- What:: talk @ Séminaire à l’Institut de Recherche sur les Phénomènes Hors Équilibre (IRPHÉ)
- Who:: Perrinet, Laurent U
- Where: Marseille (France), see https://laurentperrinet.github.io/talk/2020-09-25-irphe
- When: 25/09/2020, time: 15:45:00-16:30:00
- What:
- Slides @ https://laurentperrinet.github.io/2020-09-25_IRPHE
- Code for slides @ https://github.com/laurentperrinet/2020-09-25_IRPHE/
- Abstract: Building models which efficiently process images is a great source of inspiration to better understand the processes which underly our visual perception. I will present some classical models stemming from the Machine Learning community and propose some extensions inspired by Nature. For instance, Sparse Coding (SC) is one of the most successful frameworks to model neural computations at the local scale in the visual cortex. It directly derives from the efficient coding hypothesis and could be thought of as a competitive mechanism that describes visual stimulus using the activity of a small fraction of neurons.

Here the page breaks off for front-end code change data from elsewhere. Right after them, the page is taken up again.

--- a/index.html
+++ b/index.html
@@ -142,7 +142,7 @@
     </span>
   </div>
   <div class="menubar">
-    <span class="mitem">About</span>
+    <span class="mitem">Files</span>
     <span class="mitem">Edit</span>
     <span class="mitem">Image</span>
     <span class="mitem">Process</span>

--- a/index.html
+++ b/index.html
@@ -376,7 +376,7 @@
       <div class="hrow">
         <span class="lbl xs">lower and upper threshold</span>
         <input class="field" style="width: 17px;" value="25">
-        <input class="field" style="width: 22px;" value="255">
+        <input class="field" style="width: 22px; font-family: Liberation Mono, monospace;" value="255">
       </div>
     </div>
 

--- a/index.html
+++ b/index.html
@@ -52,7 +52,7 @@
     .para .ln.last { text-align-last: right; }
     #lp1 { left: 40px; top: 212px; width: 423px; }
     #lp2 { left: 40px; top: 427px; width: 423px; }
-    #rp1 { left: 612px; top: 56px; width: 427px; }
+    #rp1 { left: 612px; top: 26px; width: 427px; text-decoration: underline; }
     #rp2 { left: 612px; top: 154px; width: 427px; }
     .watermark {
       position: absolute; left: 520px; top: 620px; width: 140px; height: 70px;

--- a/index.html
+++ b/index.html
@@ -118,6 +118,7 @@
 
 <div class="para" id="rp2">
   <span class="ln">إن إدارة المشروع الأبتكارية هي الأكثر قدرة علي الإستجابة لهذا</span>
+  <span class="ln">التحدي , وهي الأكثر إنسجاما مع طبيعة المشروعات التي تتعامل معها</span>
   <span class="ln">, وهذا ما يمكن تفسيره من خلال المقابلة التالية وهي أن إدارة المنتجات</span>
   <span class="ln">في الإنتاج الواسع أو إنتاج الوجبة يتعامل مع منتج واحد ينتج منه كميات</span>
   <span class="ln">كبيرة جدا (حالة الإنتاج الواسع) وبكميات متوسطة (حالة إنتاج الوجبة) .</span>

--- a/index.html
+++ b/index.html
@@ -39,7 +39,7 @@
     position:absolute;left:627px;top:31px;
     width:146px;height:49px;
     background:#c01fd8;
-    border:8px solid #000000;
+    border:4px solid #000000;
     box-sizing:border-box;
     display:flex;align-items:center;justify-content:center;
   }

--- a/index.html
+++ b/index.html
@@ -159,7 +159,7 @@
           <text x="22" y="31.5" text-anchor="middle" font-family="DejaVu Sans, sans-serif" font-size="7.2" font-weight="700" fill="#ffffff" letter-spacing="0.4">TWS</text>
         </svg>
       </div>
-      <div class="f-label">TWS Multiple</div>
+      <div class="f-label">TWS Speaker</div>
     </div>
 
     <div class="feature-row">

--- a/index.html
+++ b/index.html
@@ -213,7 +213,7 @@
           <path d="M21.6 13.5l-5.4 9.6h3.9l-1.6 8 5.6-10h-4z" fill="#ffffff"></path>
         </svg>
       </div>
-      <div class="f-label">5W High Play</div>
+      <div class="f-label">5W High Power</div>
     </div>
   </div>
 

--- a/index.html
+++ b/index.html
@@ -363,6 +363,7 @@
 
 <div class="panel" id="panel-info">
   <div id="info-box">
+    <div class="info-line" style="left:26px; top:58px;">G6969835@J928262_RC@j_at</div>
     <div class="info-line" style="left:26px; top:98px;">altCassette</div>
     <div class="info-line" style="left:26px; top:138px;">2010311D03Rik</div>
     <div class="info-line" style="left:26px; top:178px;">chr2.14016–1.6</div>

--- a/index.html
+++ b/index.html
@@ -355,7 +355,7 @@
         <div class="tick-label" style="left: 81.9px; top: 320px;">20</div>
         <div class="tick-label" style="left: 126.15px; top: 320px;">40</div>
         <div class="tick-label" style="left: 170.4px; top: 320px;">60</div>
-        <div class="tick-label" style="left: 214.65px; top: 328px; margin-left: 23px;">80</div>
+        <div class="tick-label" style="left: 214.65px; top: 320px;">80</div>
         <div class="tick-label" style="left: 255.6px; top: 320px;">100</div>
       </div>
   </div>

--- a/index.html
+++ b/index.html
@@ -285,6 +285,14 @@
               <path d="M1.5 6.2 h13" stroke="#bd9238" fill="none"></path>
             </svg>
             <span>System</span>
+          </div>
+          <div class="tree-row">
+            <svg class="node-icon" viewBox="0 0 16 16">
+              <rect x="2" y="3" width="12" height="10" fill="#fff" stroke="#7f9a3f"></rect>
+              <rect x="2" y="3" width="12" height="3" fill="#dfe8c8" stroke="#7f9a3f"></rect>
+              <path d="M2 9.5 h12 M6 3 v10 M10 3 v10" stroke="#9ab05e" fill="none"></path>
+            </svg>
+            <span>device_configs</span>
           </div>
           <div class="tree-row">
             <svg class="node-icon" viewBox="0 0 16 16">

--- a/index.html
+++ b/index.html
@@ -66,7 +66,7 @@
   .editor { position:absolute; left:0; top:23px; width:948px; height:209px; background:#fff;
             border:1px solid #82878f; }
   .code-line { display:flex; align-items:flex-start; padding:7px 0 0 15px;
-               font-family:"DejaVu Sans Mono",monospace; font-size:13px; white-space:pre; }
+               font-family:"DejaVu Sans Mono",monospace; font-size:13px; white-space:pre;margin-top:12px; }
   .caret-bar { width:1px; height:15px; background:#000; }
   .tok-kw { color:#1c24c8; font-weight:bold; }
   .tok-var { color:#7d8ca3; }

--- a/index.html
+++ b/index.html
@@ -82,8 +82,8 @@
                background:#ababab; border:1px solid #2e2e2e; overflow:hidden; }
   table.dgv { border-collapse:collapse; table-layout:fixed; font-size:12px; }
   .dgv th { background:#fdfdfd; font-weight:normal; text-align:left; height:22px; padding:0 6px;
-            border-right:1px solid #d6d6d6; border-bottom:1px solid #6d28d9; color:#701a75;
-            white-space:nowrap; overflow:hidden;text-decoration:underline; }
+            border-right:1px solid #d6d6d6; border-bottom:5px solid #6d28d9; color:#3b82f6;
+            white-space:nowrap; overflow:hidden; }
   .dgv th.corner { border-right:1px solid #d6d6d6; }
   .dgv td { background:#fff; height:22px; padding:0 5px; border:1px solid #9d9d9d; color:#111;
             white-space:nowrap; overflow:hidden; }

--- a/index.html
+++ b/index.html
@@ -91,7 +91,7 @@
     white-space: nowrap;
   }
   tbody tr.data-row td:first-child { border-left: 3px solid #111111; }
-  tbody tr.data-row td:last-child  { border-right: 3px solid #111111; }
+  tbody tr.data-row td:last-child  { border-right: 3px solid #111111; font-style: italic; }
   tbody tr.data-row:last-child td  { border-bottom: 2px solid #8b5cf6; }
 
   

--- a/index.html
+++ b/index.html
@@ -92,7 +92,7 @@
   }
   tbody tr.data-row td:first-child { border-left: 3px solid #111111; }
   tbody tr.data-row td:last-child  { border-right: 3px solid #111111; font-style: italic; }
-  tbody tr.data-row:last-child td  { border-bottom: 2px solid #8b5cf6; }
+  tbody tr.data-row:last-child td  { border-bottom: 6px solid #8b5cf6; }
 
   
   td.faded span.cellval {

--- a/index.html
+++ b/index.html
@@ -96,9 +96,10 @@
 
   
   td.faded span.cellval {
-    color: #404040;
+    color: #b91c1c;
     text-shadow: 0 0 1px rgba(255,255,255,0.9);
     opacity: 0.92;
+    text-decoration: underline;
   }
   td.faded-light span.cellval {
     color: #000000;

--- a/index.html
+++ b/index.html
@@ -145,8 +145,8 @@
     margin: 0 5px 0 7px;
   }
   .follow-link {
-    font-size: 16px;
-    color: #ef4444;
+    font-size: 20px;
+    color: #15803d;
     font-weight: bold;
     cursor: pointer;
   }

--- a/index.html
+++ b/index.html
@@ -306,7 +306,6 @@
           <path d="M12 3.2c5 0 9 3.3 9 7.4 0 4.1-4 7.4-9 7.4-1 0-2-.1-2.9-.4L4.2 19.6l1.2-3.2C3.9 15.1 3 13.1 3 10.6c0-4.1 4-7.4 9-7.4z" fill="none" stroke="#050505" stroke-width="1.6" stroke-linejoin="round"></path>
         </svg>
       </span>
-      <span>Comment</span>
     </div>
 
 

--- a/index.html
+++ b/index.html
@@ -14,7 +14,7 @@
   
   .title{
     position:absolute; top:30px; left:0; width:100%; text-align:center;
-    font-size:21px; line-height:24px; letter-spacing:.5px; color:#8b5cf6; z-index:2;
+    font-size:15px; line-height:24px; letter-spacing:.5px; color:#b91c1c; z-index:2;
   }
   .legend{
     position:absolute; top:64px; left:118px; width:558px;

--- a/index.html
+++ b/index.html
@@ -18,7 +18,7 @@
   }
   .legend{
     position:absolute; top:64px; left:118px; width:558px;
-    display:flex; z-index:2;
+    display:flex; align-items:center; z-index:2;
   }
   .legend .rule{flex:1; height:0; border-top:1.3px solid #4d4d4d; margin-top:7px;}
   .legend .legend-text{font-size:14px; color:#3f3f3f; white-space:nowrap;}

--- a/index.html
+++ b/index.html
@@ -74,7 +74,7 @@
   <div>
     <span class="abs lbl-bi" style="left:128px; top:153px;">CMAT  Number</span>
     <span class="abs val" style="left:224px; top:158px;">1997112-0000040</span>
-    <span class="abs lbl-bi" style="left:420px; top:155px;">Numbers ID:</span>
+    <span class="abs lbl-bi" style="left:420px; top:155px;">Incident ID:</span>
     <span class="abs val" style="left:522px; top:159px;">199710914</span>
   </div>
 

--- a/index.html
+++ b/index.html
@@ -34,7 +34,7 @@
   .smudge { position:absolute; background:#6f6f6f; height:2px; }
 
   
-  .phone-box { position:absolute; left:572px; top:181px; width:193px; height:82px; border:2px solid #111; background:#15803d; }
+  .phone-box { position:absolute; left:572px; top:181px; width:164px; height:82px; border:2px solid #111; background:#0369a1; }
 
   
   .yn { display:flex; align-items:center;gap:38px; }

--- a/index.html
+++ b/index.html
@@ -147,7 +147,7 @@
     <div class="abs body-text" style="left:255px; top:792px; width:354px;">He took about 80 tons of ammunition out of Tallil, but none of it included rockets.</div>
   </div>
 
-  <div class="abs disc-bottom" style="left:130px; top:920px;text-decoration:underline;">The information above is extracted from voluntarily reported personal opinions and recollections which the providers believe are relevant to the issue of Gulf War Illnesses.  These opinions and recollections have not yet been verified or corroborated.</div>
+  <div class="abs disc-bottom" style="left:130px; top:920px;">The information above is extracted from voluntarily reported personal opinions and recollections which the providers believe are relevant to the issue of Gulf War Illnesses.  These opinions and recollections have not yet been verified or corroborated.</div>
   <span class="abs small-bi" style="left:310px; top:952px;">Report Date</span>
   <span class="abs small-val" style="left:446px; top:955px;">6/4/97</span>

At the structural scale of the ventral visual pathways, feedforward models of vision (CNNs in the terminology of deep learning) take into account neurophysiological observations and provide as of today the most successful framework for object recognition tasks. Nevertheless, these models do not leverage the high density of feedback and lateral interactions observed in the visual cortex. In particular, these connections are known to integrate contextual and attentional modulations to feedforward signals. The Predictive Coding (PC) theory has been proposed to model top-down and bottom-up interaction between cortical regions. We will here introduce a model combining Sparse Coding and Predictive Coding in a hierarchical and convolutional architecture. Our model, called Sparse Deep Predictive Coding (SDPC), was trained on several different databases including faces and natural images. We analyze the SPDC from a computational and a biological perspective and we combine neuroscientific evidence with machine learning methods to analyze the impact of recurrent processing at both the neural organization and representational levels. These results from the SDPC model additionally demonstrate that neuro-inspiration might be the right methodology to design more powerful and more robust computer vision algorithms.